═══ MATERIAL FOR THIS EXERCISE ═══

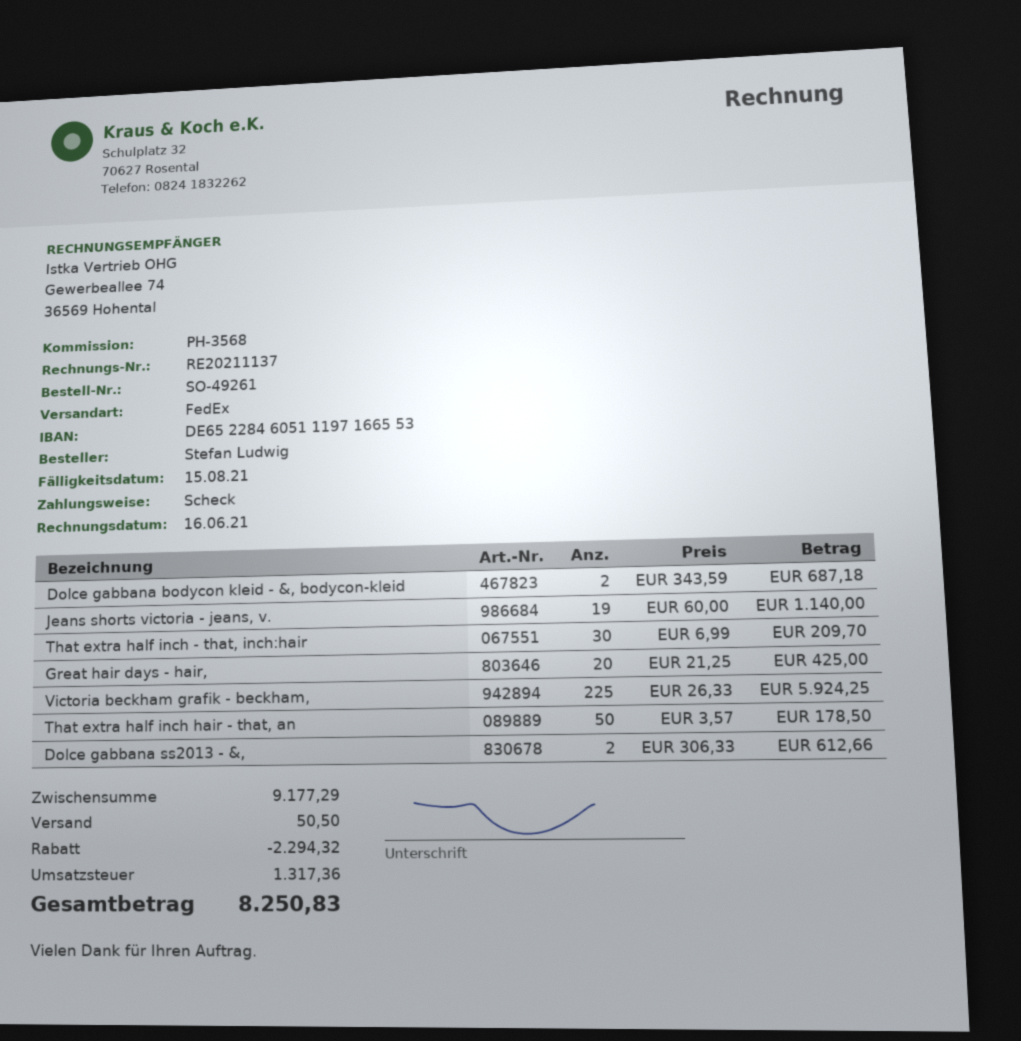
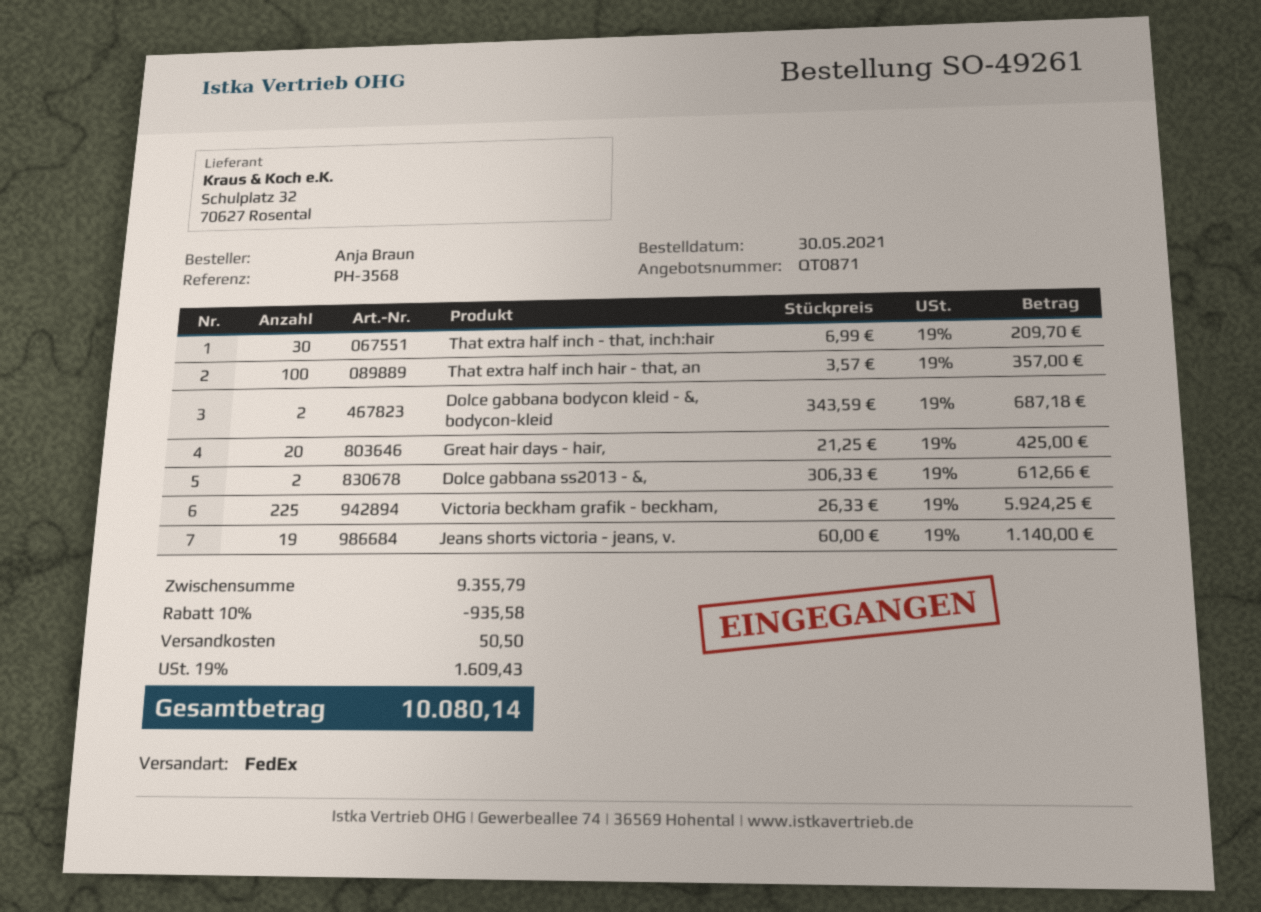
ordered by: Stefan Ludwig -> Anja Braun
That extra half inch hair - that, an: 50 x 3.57 = 178.50 -> 100 x 3.57 = 357.00
subtotal: 9177.29 -> 9355.79
discount: 2294.32 -> 935.58
tax: 1317.36 -> 1609.43
total: 8250.83 -> 10080.14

═══

Only the records, copied exactly and free of pictures, belong in the answer.

ordered by: Stefan Ludwig -> Anja Braun
That extra half inch hair - that, an: 50 x 3.57 = 178.50 -> 100 x 3.57 = 357.00
subtotal: 9177.29 -> 9355.79
discount: 2294.32 -> 935.58
tax: 1317.36 -> 1609.43
total: 8250.83 -> 10080.14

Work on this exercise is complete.